# Ling Rod Refurb



## Billcollector (Oct 16, 2009)

I bought this rod from kid kingfish so I could strip it down and build myself a ling rod for the boat. Well after about 2 hours of scraping it with a razor blade and a little heat I finally had it down to the blank. So here is the finished product, and I might say this is one of the pretiest 30.00 rods I have ever purchased. Maybe now I can catch a ling from a boat finally 00.
I used a Pac Bay channel lock reelseat that I had on hand, cork that is sealed on the fore grip and X-flock shrink tube on the rear to hold up in the rod holder.


























I had a set of k series guides I took off of a rod a month ago so I put them on it to see how they looked and it all just seemed to jive.
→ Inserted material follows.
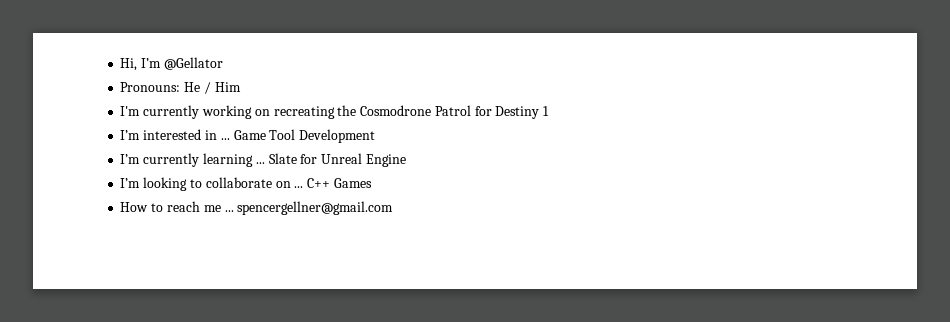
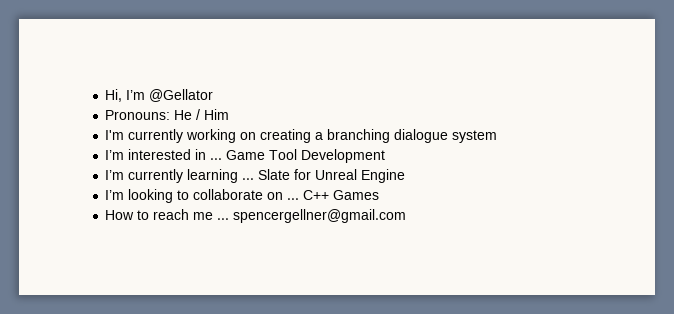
[273,105,550,119] recreating the Cosmodrone Patrol for Destiny 1 -> [260,129,498,143] creating a branching dialogue system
Hopefully I will have more photos to post in the next day or so. Hope you all enjoy.


----------



## jdhkingfisher (Aug 6, 2010)

what kinda guides are those?


----------



## jdhkingfisher (Aug 6, 2010)

just kidding, saw the hiddin words lol


----------



## tom wicker (Oct 16, 2007)

Looks good buddy "welcome to the Dark side useing them guides and not the wire ones"


----------



## amarcafina (Aug 24, 2008)

Nice, I know you can't wait to try than one out !


----------



## Billcollector (Oct 16, 2009)

Hey Tom, i have been on the dark side now for a while. This is probably the 9th rod i have built with a full set of k series.


----------



## Billcollector (Oct 16, 2009)

Also Allen I have been trying for 5 years to get one from a boat with no success, so hopefully i will break the spell next spring.


----------